Jam pelajaran Olahraga lagi.
Roy mematung. Bola dilempar ke penjaga base, tapi Roy belum sampai.
“Out!”
Pak Jokiman meniup peluit. Roy masih terdiam.
Lisa mendekat. “Roy… kamu kenapa?”
Roy menelan ludah. “Aku lihat… makhluk itu lagi.”
Lisa mengernyit. “Makhluk apa?”
“Yang waktu di lab bahasa. Dia sekarang muncul di sini.”
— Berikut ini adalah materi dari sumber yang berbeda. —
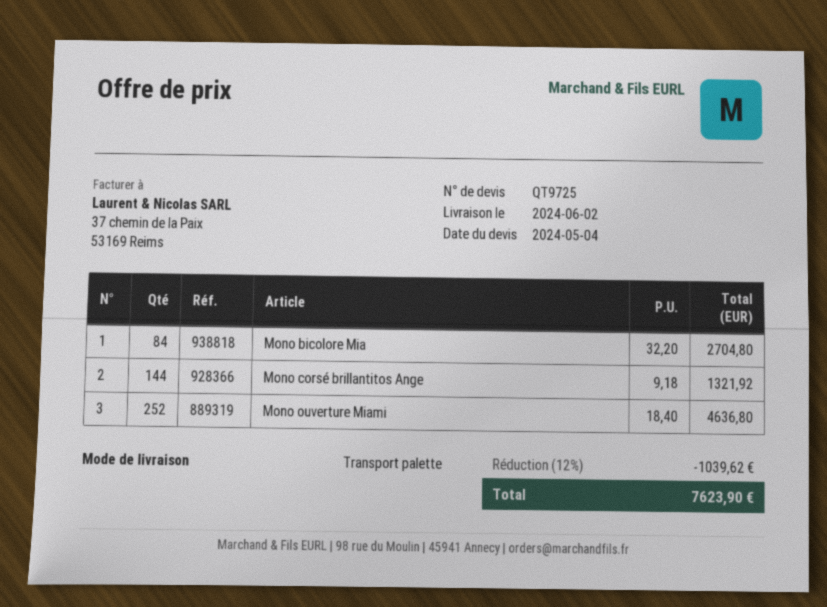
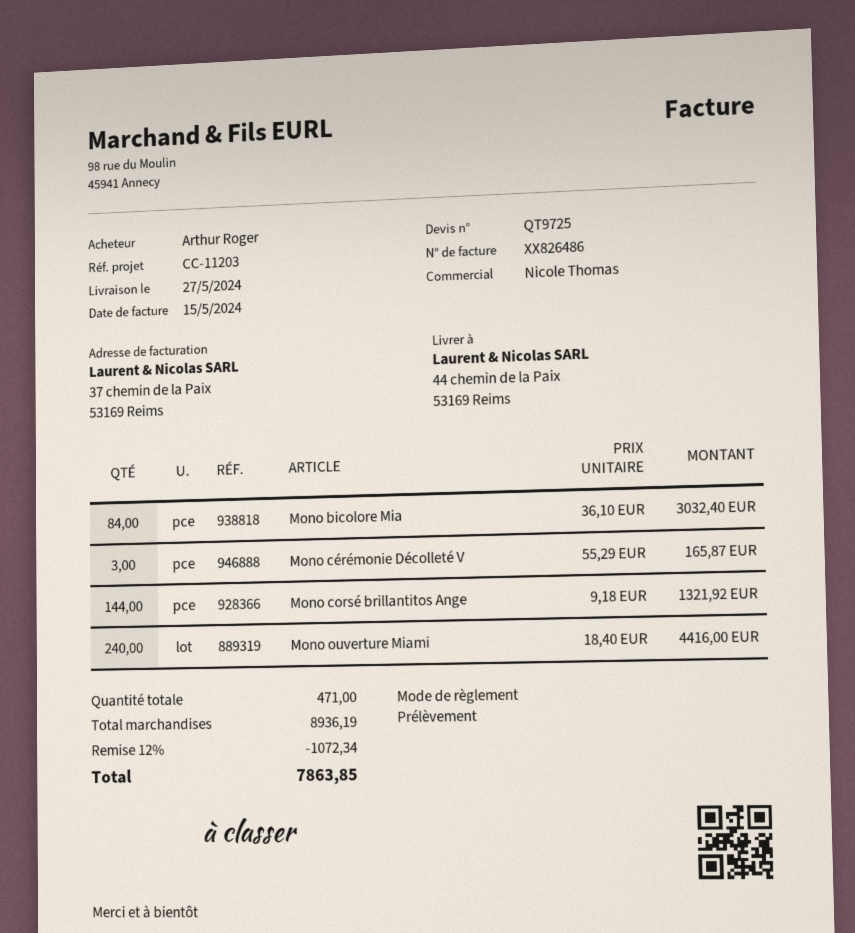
delivery date: 2024-06-02 -> 2024-05-27
Mono bicolore Mia: 84 x 32.20 = 2704.80 -> 84 x 36.10 = 3032.40
Mono ouverture Miami: 252 x 18.40 = 4636.80 -> 240 x 18.40 = 4416.00
Mono cérémonie Décolleté V: none -> 3 x 55.29 = 165.87
discount: 12% = 1039.62 -> 12% = 1072.34
total: 7623.90 -> 7863.85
Lisa menatap Roy lekat-lekat. Sambil menangkupkan tangan di dahi, Lisa berdesis, "Aku juga lihat.”
Di belakang mereka, Lionel Ivan berdiri di pinggir lapangan. Menatap Roy dan Lisa sambil tersenyum kecil. Angin berembus pelan. Namun, di telinga Roy dan Lisa, ada bisikan lain. Suara yang berasal dari tempat yang jauh, dari dunia yang tak sepenuhnya manusiawi.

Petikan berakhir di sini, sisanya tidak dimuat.